## PROBLEM DESCRIPTION
Would you reproduce the whole listing exactly, dropping any pictures it holds?

BEGIN GIVEN RECORDS

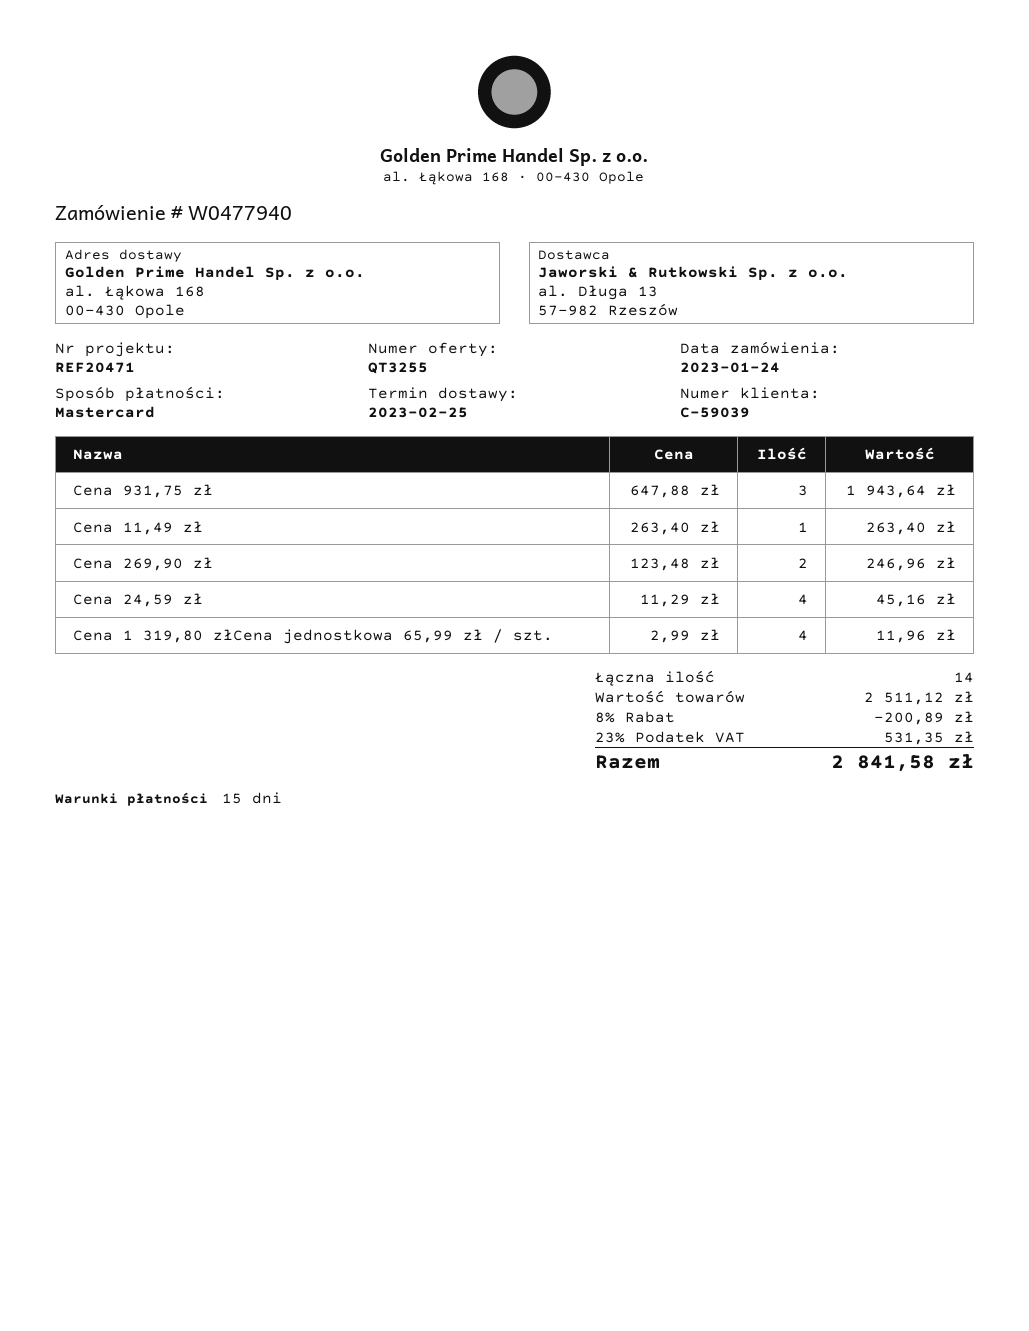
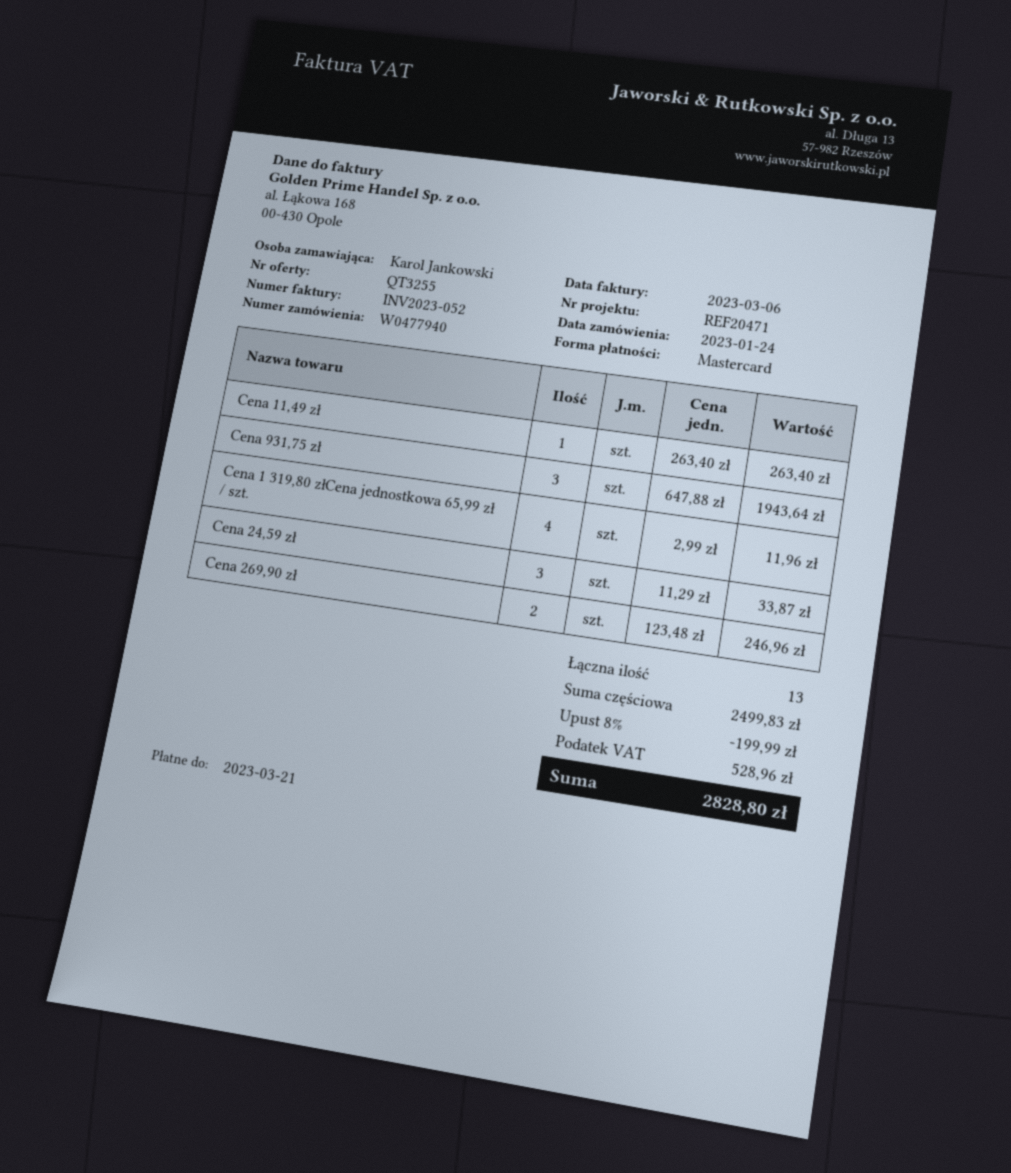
Cena 24,59 zł: 4 x 11.29 = 45.16 -> 3 x 11.29 = 33.87
total quantity: 14 -> 13
subtotal: 2511.12 -> 2499.83
discount: 8% = 200.89 -> 8% = 199.99
tax: 531.35 -> 528.96
total: 2841.58 -> 2828.80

END GIVEN RECORDS

## ANSWER AREA
Cena 24,59 zł: 4 x 11.29 = 45.16 -> 3 x 11.29 = 33.87
total quantity: 14 -> 13
subtotal: 2511.12 -> 2499.83
discount: 8% = 200.89 -> 8% = 199.99
tax: 531.35 -> 528.96
total: 2841.58 -> 2828.80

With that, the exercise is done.